Artigo em Inglês | MEDLINE | ID: mdl-39164105

RESUMO

Understanding how spontaneous brain activity influences the response to neurostimulation is crucial for the development of neurotherapeutics and brain-computer interfaces. Localized brain activity is suggested to influence the response to neurostimulation, but whether fast-fluctuating (i.e., tens of milliseconds) large-scale brain dynamics also have any such influence is unknown. By stimulating the prefrontal cortex using combined transcranial magnetic stimulation (TMS) and electroencephalography (EEG), we examined how dynamic global brain state patterns, as defined by microstates, influence the magnitude of the evoked brain response. TMS applied during what resembled the canonical microstate C was found to induce a greater evoked response for up to 80 milliseconds compared to other microstates.

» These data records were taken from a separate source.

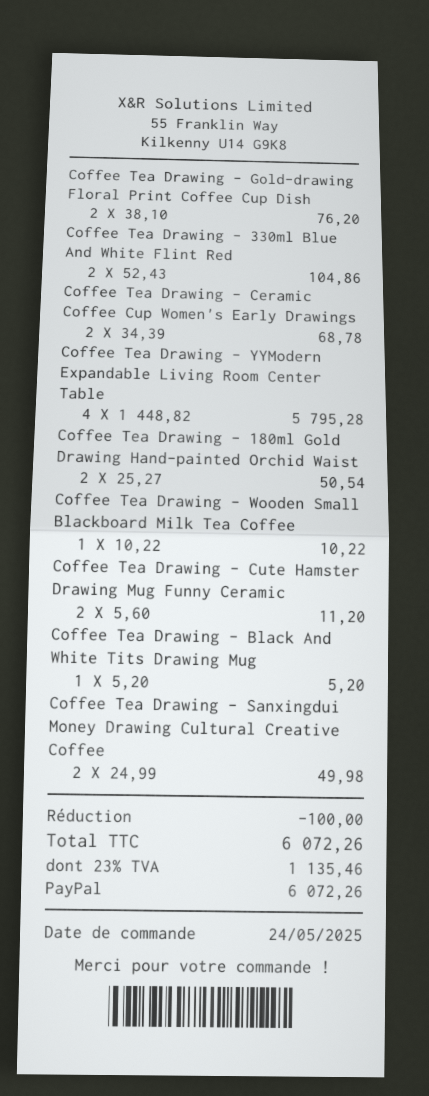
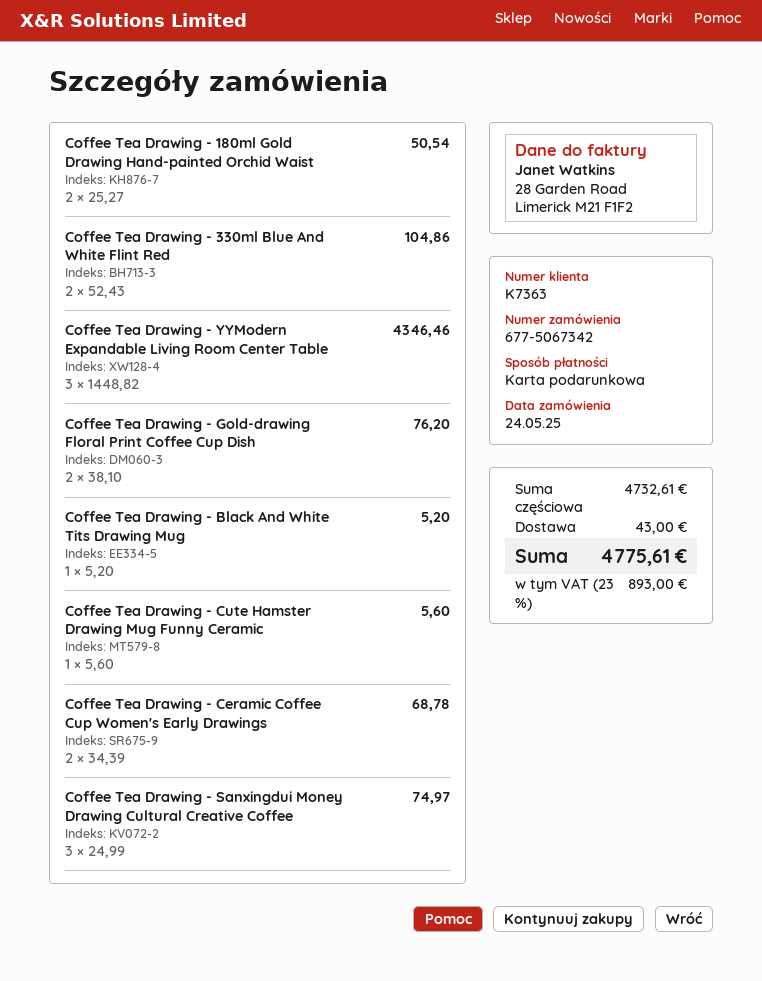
payment method: PayPal -> gift card
Coffee Tea Drawing - YYModern Expandable Living Room Center Table: 4 x 1448.82 = 5795.28 -> 3 x 1448.82 = 4346.46
Coffee Tea Drawing - Wooden Small Blackboard Milk Tea Coffee: 1 x 10.22 = 10.22 -> none
Coffee Tea Drawing - Cute Hamster Drawing Mug Funny Ceramic: 2 x 5.60 = 11.20 -> 1 x 5.60 = 5.60
Coffee Tea Drawing - Sanxingdui Money Drawing Cultural Creative Coffee: 2 x 24.99 = 49.98 -> 3 x 24.99 = 74.97
discount: 100.00 -> none
shipping: none -> 43.00
tax: 23% = 1135.46 -> 23% = 893.00
total: 6072.26 -> 4775.61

This effect was found in a repeated experimental session, was absent during sham stimulation, and was replicated in an independent dataset. Ultimately, ongoing and fast-fluctuating global brain states, as probed by microstates, may be associated with intrinsic fluctuations in connectivity and excitation-inhibition balance and influence the neurostimulation outcome. We suggest that the fast-fluctuating global brain states be considered when developing any related paradigms.Significance Statement Previous findings suggested local spontaneous neural oscillations can influence neurophysiological response to stimuli. However, beyond the local oscillatory activity, the brain state is rapidly fluctuating on a millisecond time resolution on a global spatial scale. We investigated whether these rapid global fluctuations influenced the evoked response to brain stimulation. We used combined transcranial magnetic stimulation and electroencephalography (TMS-EEG) to stimulate the prefrontal cortex while recording global brain states via EEG microstates. The evoked neurophysiological response was significantly larger when stimulation was applied after the occurrence of a specific global brain state (i.e., microstate C) linked to mind-wandering. The finding was selective to active stimulation, replicated for the same individuals in a repeated session, and replicated in an entirely independent dataset.